Your job is to retype the records exactly while dropping every picture.

(Beginning of Task input)

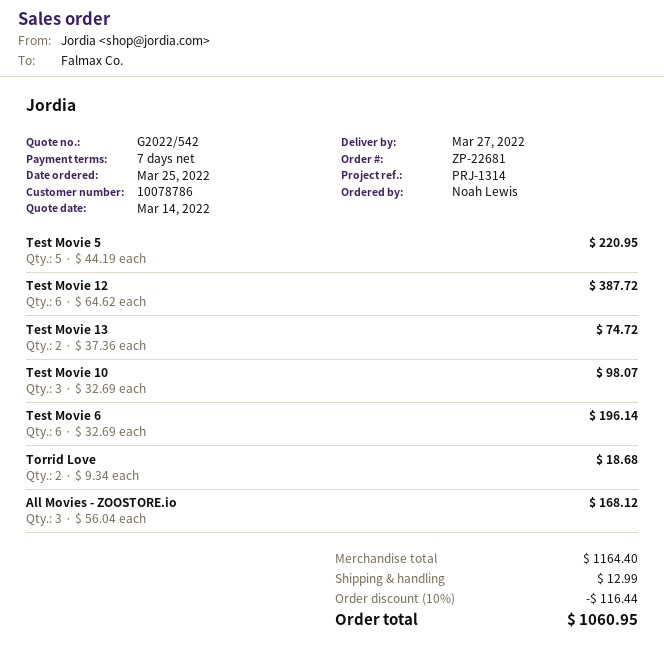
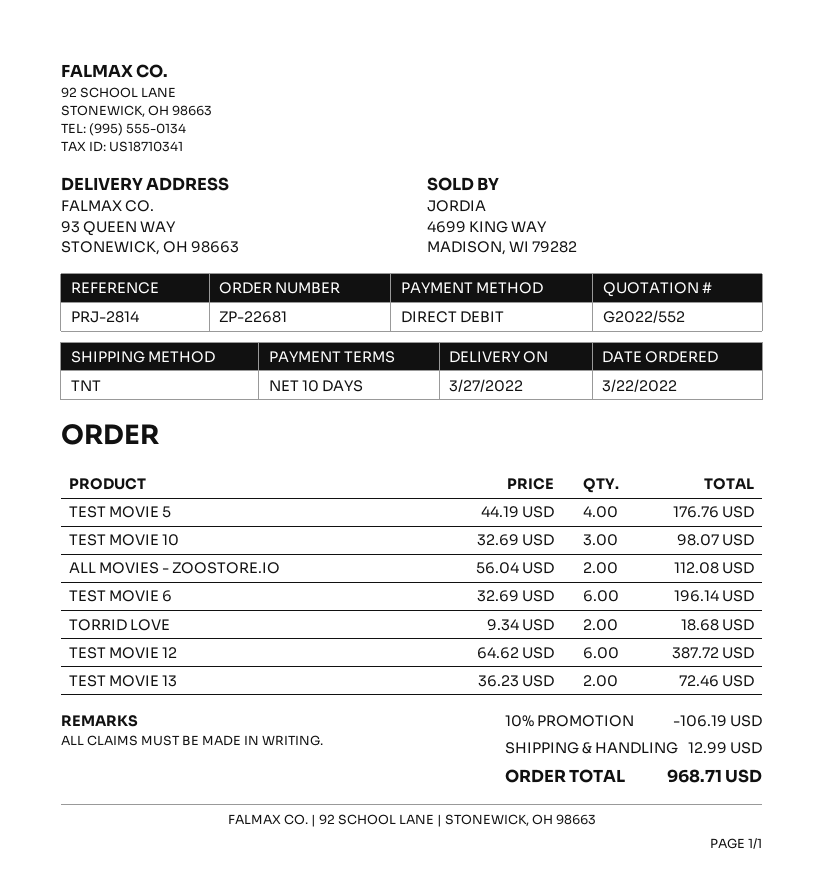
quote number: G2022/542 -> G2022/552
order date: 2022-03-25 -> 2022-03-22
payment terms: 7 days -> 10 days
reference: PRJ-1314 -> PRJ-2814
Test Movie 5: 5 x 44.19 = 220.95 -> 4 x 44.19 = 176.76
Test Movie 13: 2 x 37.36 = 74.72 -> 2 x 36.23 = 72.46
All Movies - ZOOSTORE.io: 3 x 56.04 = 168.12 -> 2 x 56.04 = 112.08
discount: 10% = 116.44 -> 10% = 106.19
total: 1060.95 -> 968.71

(End of Task input)

* **Result**
quote number: G2022/542 -> G2022/552
order date: 2022-03-25 -> 2022-03-22
payment terms: 7 days -> 10 days
reference: PRJ-1314 -> PRJ-2814
Test Movie 5: 5 x 44.19 = 220.95 -> 4 x 44.19 = 176.76
Test Movie 13: 2 x 37.36 = 74.72 -> 2 x 36.23 = 72.46
All Movies - ZOOSTORE.io: 3 x 56.04 = 168.12 -> 2 x 56.04 = 112.08
discount: 10% = 116.44 -> 10% = 106.19
total: 1060.95 -> 968.71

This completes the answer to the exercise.